Aim of the task:
From top to bottom, retype the data exactly, passing over any picture.

─── Dataset content ───

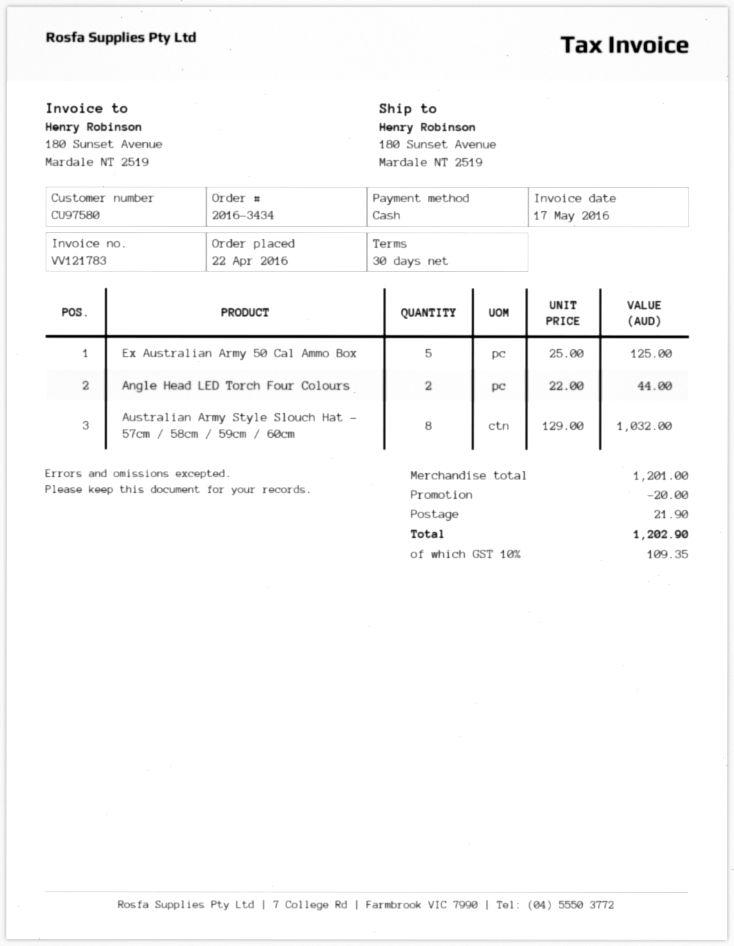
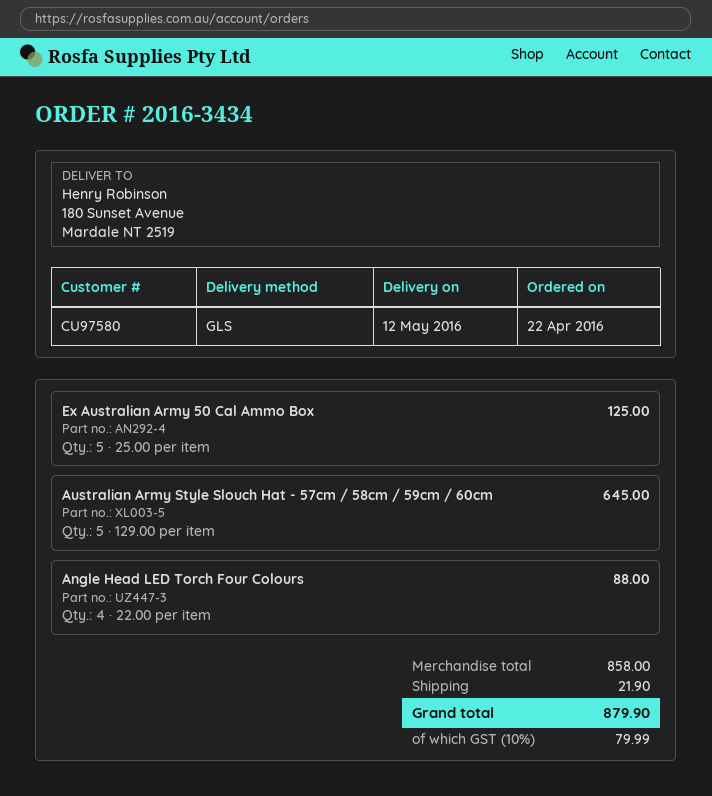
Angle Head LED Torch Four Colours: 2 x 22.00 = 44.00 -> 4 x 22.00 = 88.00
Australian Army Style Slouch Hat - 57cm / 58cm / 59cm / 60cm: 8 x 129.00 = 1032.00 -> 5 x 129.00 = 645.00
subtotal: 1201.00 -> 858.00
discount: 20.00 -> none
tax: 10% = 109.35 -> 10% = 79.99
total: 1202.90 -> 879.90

───

Task result:
Angle Head LED Torch Four Colours: 2 x 22.00 = 44.00 -> 4 x 22.00 = 88.00
Australian Army Style Slouch Hat - 57cm / 58cm / 59cm / 60cm: 8 x 129.00 = 1032.00 -> 5 x 129.00 = 645.00
subtotal: 1201.00 -> 858.00
discount: 20.00 -> none
tax: 10% = 109.35 -> 10% = 79.99
total: 1202.90 -> 879.90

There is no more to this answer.